Server-Sent Events: A Persistent One-Way HTTP Stream

Server-Sent Events establish a single long-lived HTTP response over which the server continuously streams events. Unlike Long Polling, the connection stays open indefinitely — the server keeps writing to it.

The client opens a standard HTTP GET request to the SSE endpoint, sending an Accept: text/event-stream header to signal its intent. The server responds with Content-Type: text/event-stream and Cache-Control: no-cache, then keeps the response body open indefinitely rather than closing it after the first write. Each event is sent as one or more data: field lines followed by a blank line as a separator. Named events carry an event: field before the data: payload, allowing the client to dispatch different event types to separate handlers. The server can write new events at any time; the client simply reads from the open stream as data arrives.

The browser's EventSource API handles all the complexity of an SSE consumer automatically. After construction, it dispatches incoming messages to registered handlers — unnamed events go to the default onmessage handler, while named events are dispatched to specific addEventListener callbacks. Crucially, EventSource reconnects automatically when the connection drops — no application-level retry logic is needed. On reconnect, the browser includes a Last-Event-ID header containing the ID of the last successfully received event, giving the server enough context to replay any events that arrived during the disconnection gap.

SSE's built-in reconnection is its most underrated feature.
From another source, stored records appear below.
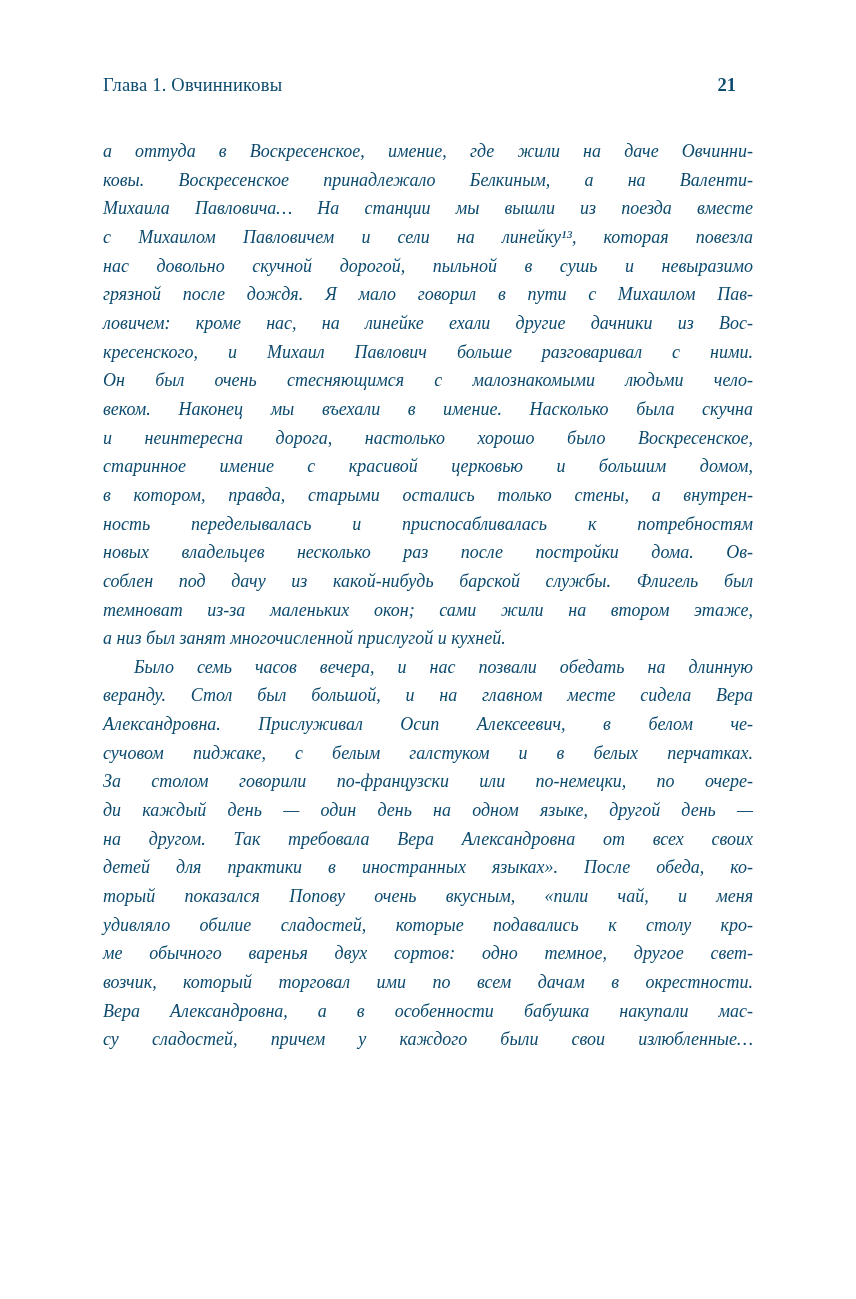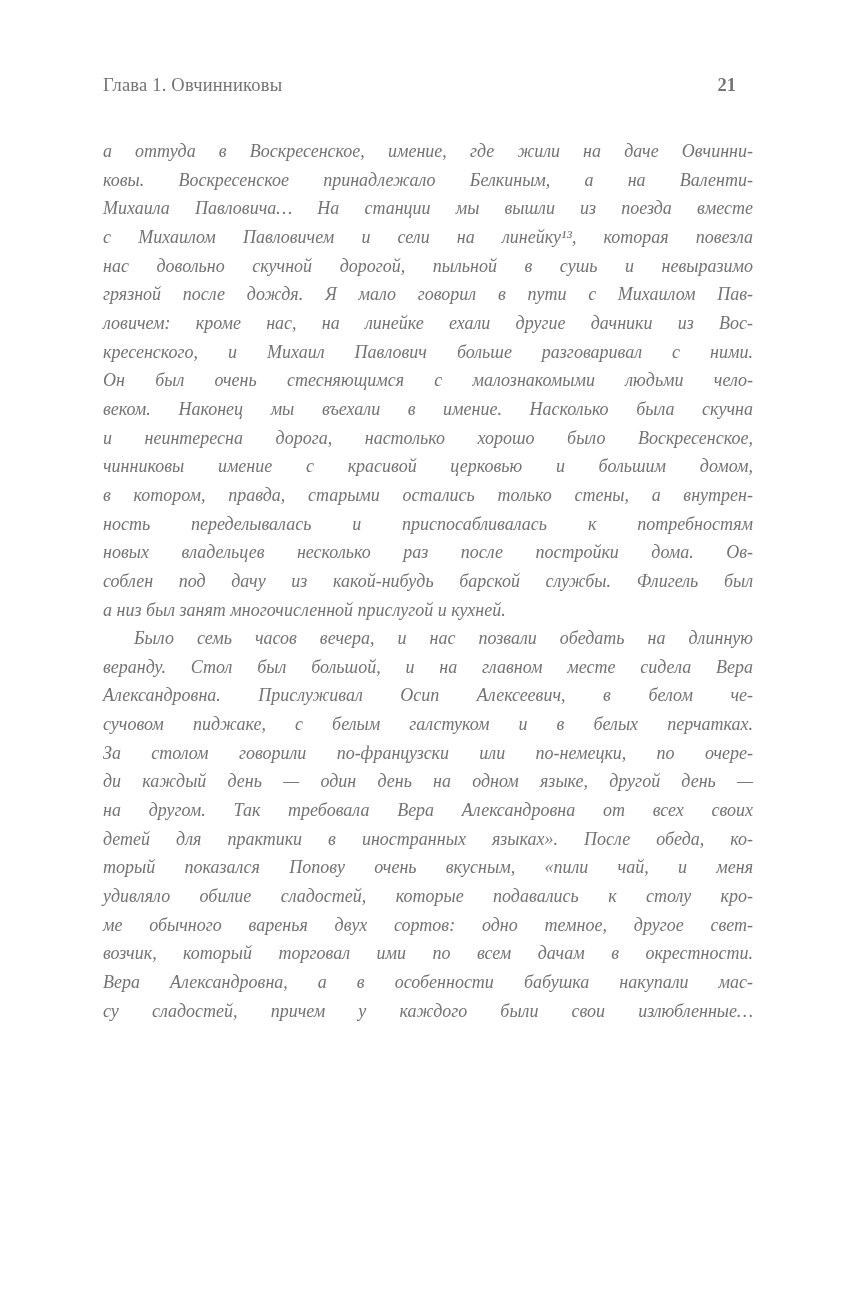--- a/index.html
+++ b/index.html
@@ -14,7 +14,7 @@
     background: #ffffff;
     overflow: hidden;
     font-family: "Liberation Serif", "DejaVu Serif", serif;
-    color: #737373;
+    color: #0c4a6e;
   }
   .running-head {
     position: absolute;

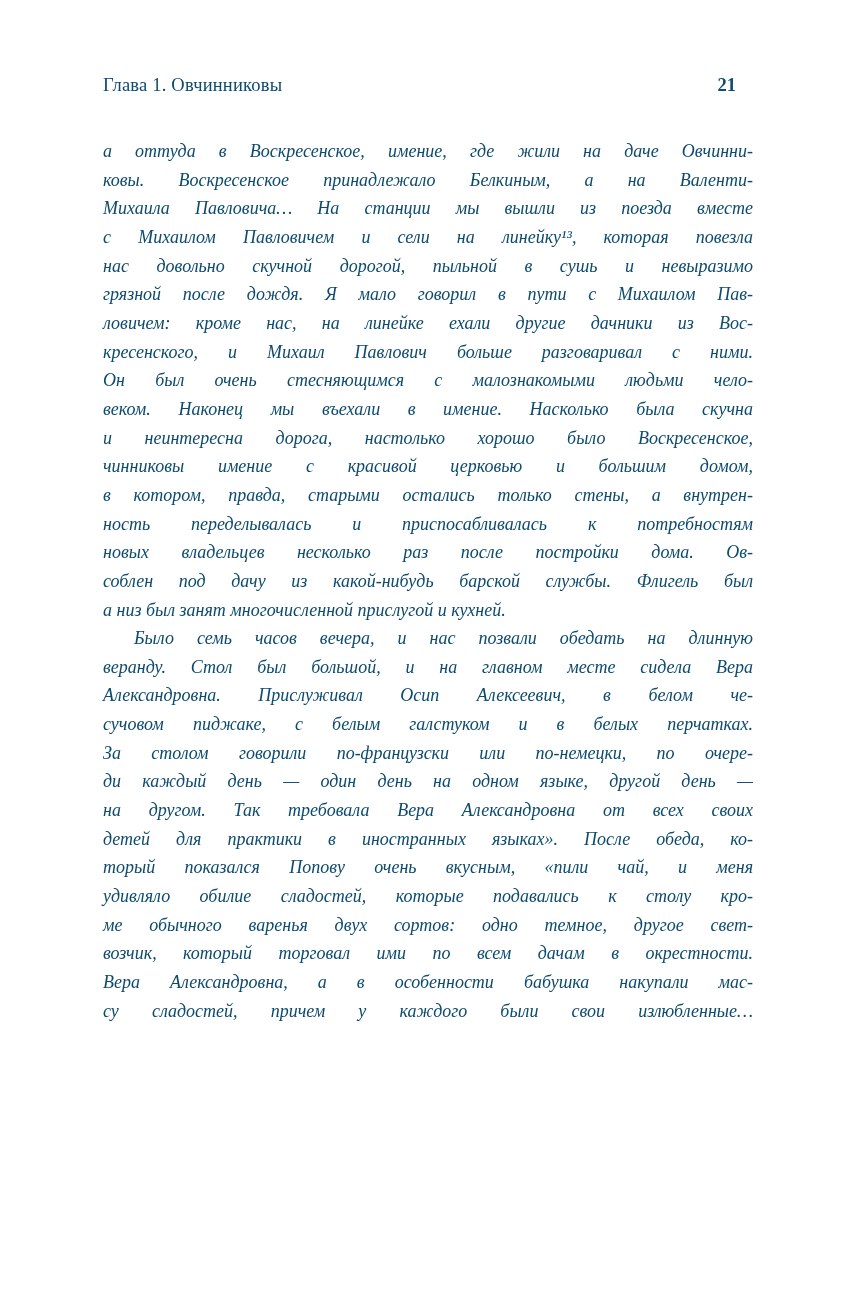--- a/index.html
+++ b/index.html
@@ -81,7 +81,7 @@
         <div class="line">Он был очень стесняющимся с малознакомыми людьми чело-</div>
         <div class="line">веком. Наконец мы въехали в имение. Насколько была скучна</div>
         <div class="line">и неинтересна дорога, настолько хорошо было Воскресенское,</div>
-        <div class="line">чинниковы имение с красивой церковью и большим домом,</div>
+        <div class="line">старинное имение с красивой церковью и большим домом,</div>
         <div class="line">в котором, правда, старыми остались только стены, а внутрен-</div>
         <div class="line">ность переделывалась и приспосабливалась к потребностям</div>
         <div class="line">новых владельцев несколько раз после постройки дома. Ов-</div>

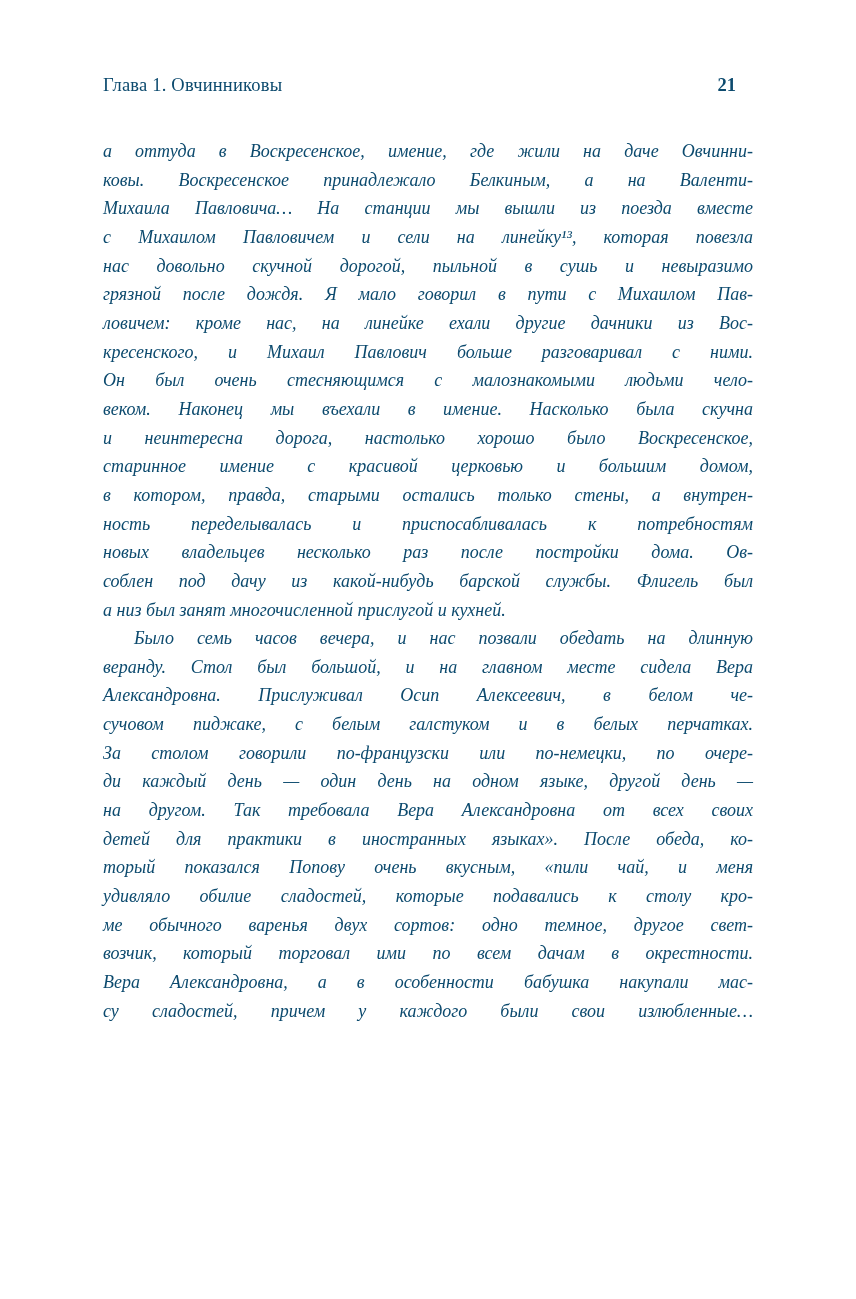--- a/index.html
+++ b/index.html
@@ -86,6 +86,7 @@
         <div class="line">ность переделывалась и приспосабливалась к потребностям</div>
         <div class="line">новых владельцев несколько раз после постройки дома. Ов-</div>
         <div class="line">соблен под дачу из какой-нибудь барской службы. Флигель был</div>
+        <div class="line">темноват из-за маленьких окон; сами жили на втором этаже,</div>
         <div class="line flush-left">а низ был занят многочисленной прислугой и кухней.</div>
       </div>
       <div class="paragraph indented">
When a mobile network drops, EventSource automatically retries and includes Last-Event-ID, allowing the server to replay any events the client missed — at-least-once delivery semantics with zero application code. ChatGPT uses SSE to stream generated tokens to your browser as the model produces them. GitHub Actions uses it to stream live build logs line by line.

The hard constraint: SSE is strictly one-directional — server to client only. The client cannot send data back over the SSE channel. For scenarios where the client also needs to push (chat, live editing), a separate HTTP request or a different pattern is required.
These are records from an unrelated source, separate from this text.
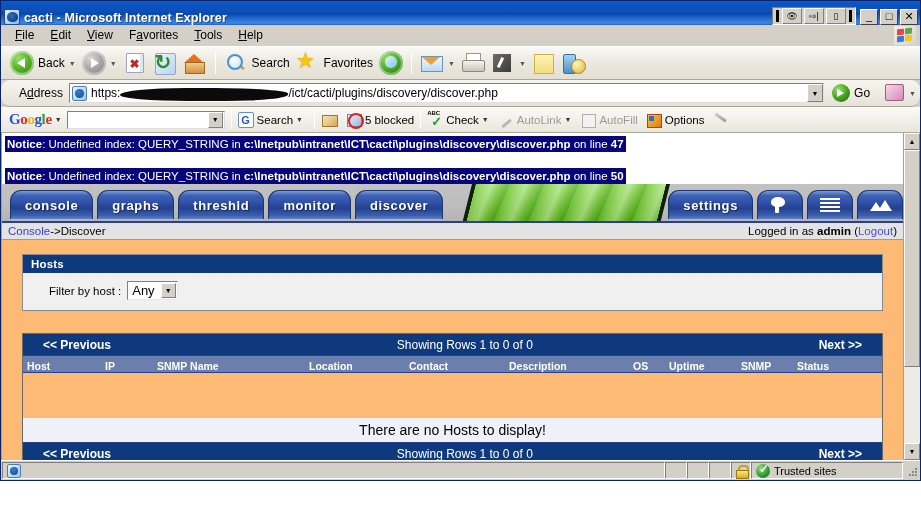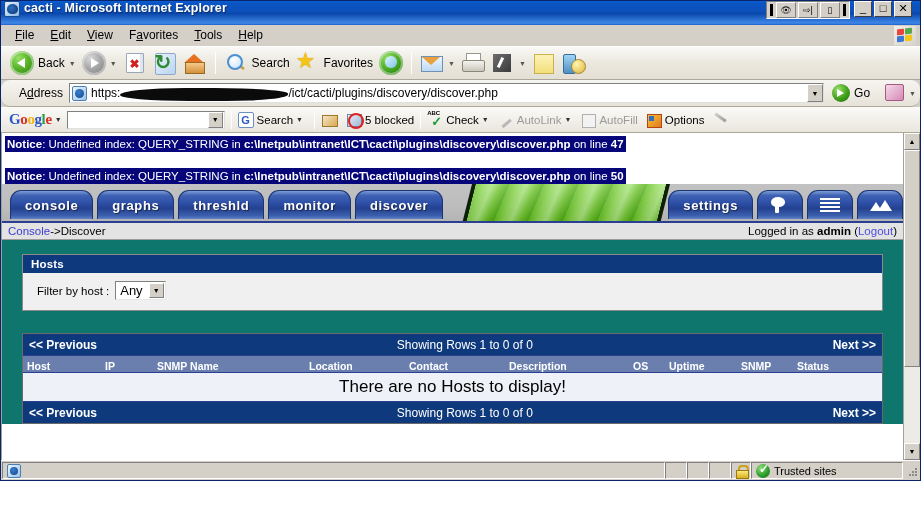--- a/index.html
+++ b/index.html
@@ -23,8 +23,8 @@
   .titlebar {
     height: 24px;
     background: linear-gradient(to bottom, #0a5fd4 0%, #0a55c4 8%, #0d4fb8 45%, #0a47ab 52%, #3e87e8 92%, #1e5fc8 100%);
-    display: flex; align-items: flex-start;
-    padding: 0 8px 0 3px;
+    display: flex; align-items: flex-end;
+    padding: 0 2px 0 3px;
     flex-shrink: 0;
   }
   .title-icon {

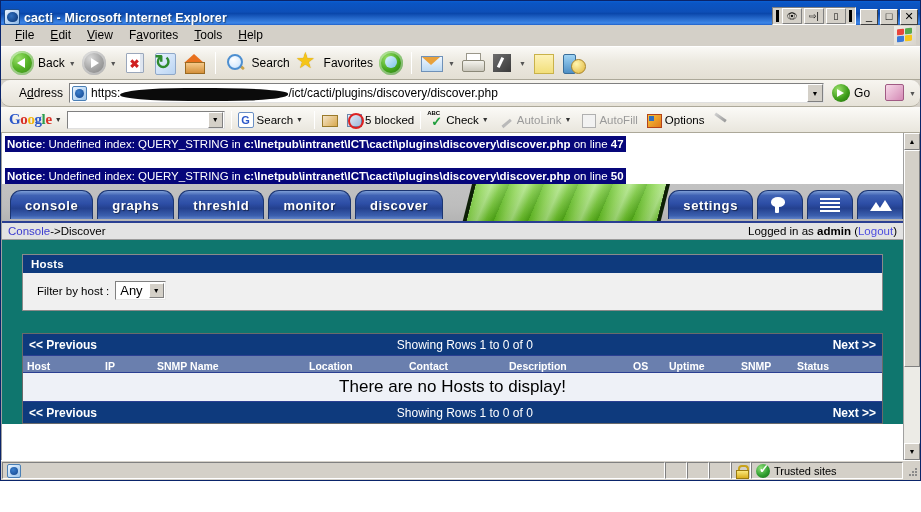--- a/index.html
+++ b/index.html
@@ -366,7 +366,7 @@
   .crumbrow .right b { font-weight:bold; }
   .logout-link { color:#4d4de0; }
 
-  .content { padding: 14px 20px 0 20px; background:#0f766e; }
+  .content { padding: 14px 20px 0 20px; background:#fdba74; }
 
   
   .panel {

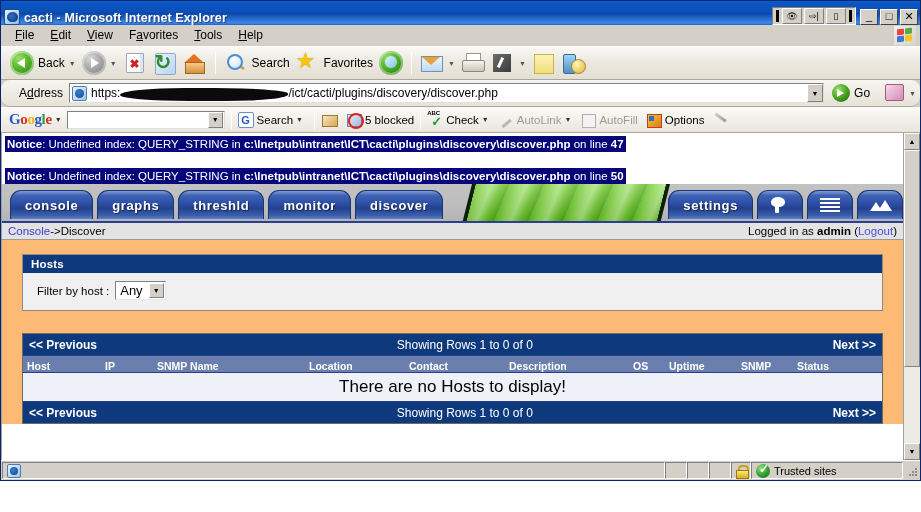--- a/index.html
+++ b/index.html
@@ -378,7 +378,7 @@
     padding: 3px 8px; letter-spacing:.2px;
   }
   .panel-body { padding: 8px 10px 10px 10px; background:#f0f0f0; display:flex; align-items:center;}
-  .filter-label { font-size:11.5px; color:#000; margin-right:6px; margin-left:4px;}
+  .filter-label { font-size:11.5px; color:#000; margin-right:6px; margin-left:16px;}
   .select-box {
     height: 19px; min-width: 48px;
     background:#fff;

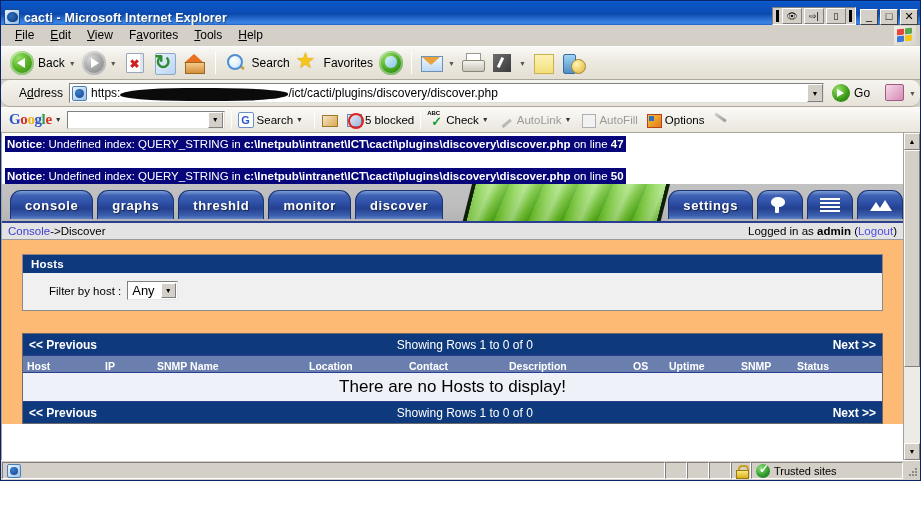--- a/index.html
+++ b/index.html
@@ -397,7 +397,7 @@
   .pagerow {
     background:#0e3a7d; color:#fff;
     display:flex; align-items:center; height:21px;
-    font-size: 12px; font-weight:bold; padding: 0 6px;
+    font-size: 12px; font-weight:bold; padding: 0 20px;
   }
   .pagerow .mid { flex:1; text-align:center; font-weight:normal; font-size:12px;}
   .colhead {

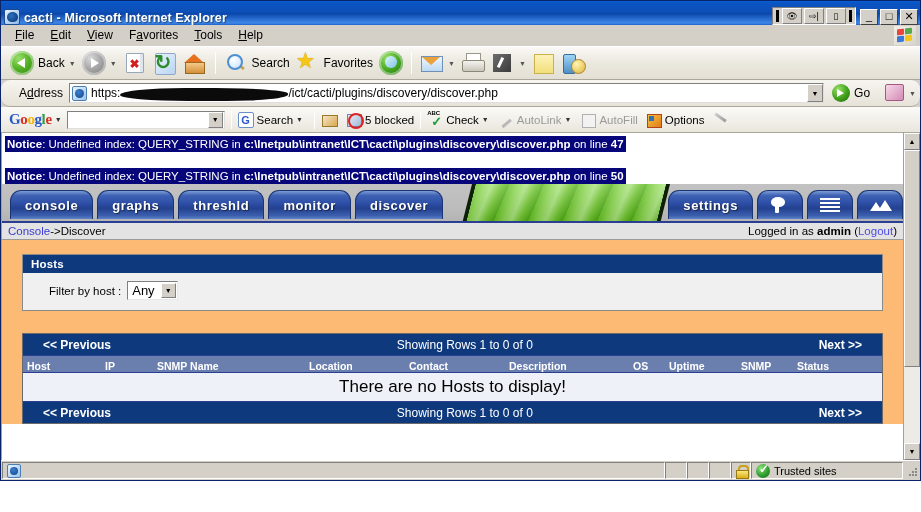--- a/index.html
+++ b/index.html
@@ -407,8 +407,8 @@
   }
   .colhead div { padding-left:4px; }
   .emptyrow {
-    background:#eef1f7; text-align:center; font-size:17px; color:#000;
-    padding: 4px 0; border-bottom:1px solid #2a3f92;
+    background:#eef1f7; text-align:center; font-size:14px; color:#000;
+    padding: 4px 0; border-bottom:1px solid #2a3f92;margin-top:45px;
   }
WebSockets: Full-Duplex Over a Persistent TCP Channel

WebSockets begin as an ordinary HTTP request but immediately negotiate an upgrade to a raw TCP channel.

The WebSocket handshake begins as a standard HTTP GET request to the target endpoint, with two additional headers: Upgrade: websocket signaling the protocol switch request, and a randomly generated Sec-WebSocket-Key that the server uses to prove it understands the WebSocket protocol. The server validates the key, responds with 101 Switching Protocols, and returns a Sec-WebSocket-Accept header computed from the client's key. After this 101 response, the HTTP layer is discarded entirely. What remains is a raw TCP connection carrying framed binary or text messages in both directions simultaneously — either side can write at any time, no polling, no request overhead, no half-duplex constraint.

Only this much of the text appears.